EXERCISE MATERIALS |
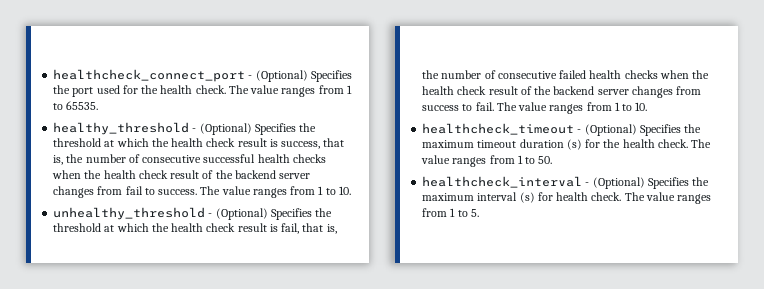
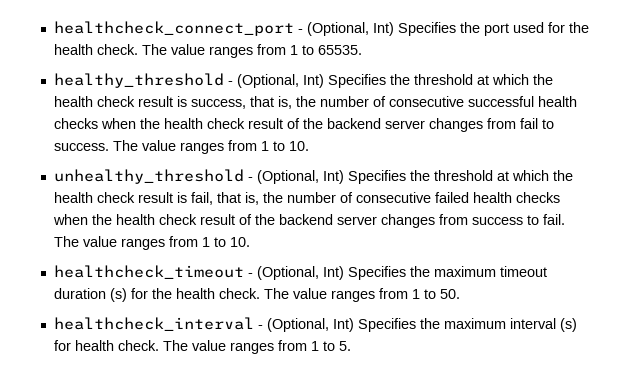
- healthcheck_connect_port - (Optional) Specifies the port used for the health check.
+ healthcheck_connect_port - (Optional, Int) Specifies the port used for the health check.
- healthy_threshold - (Optional) Specifies the threshold at which the health check result is success, that is, the number of consecutive successful health checks when the health check result of the backend server changes from fail to success.
+ healthy_threshold - (Optional, Int) Specifies the threshold at which the health check result is success, that is, the number of consecutive successful health checks when the health check result of the backend server changes from fail to success.
- unhealthy_threshold - (Optional) Specifies the threshold at which the health check result is fail, that is, the number of consecutive failed health checks when the health check result of the backend server changes from success to fail.
+ unhealthy_threshold - (Optional, Int) Specifies the threshold at which the health check result is fail, that is, the number of consecutive failed health checks when the health check result of the backend server changes from success to fail.
- healthcheck_timeout - (Optional) Specifies the maximum timeout duration (s) for the health check.
+ healthcheck_timeout - (Optional, Int) Specifies the maximum timeout duration (s) for the health check.
- healthcheck_interval - (Optional) Specifies the maximum interval (s) for health check.
+ healthcheck_interval - (Optional, Int) Specifies the maximum interval (s) for health check.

HOW TO COMPLETE THIS TASK | An exact retyping of the lines from the one with "- healthcheck_interval - (Optional)" to the end of the material above, with both ends included and nothing added, is the required answer.

TASK RESULT |
- healthcheck_interval - (Optional) Specifies the maximum interval (s) for health check.
+ healthcheck_interval - (Optional, Int) Specifies the maximum interval (s) for health check.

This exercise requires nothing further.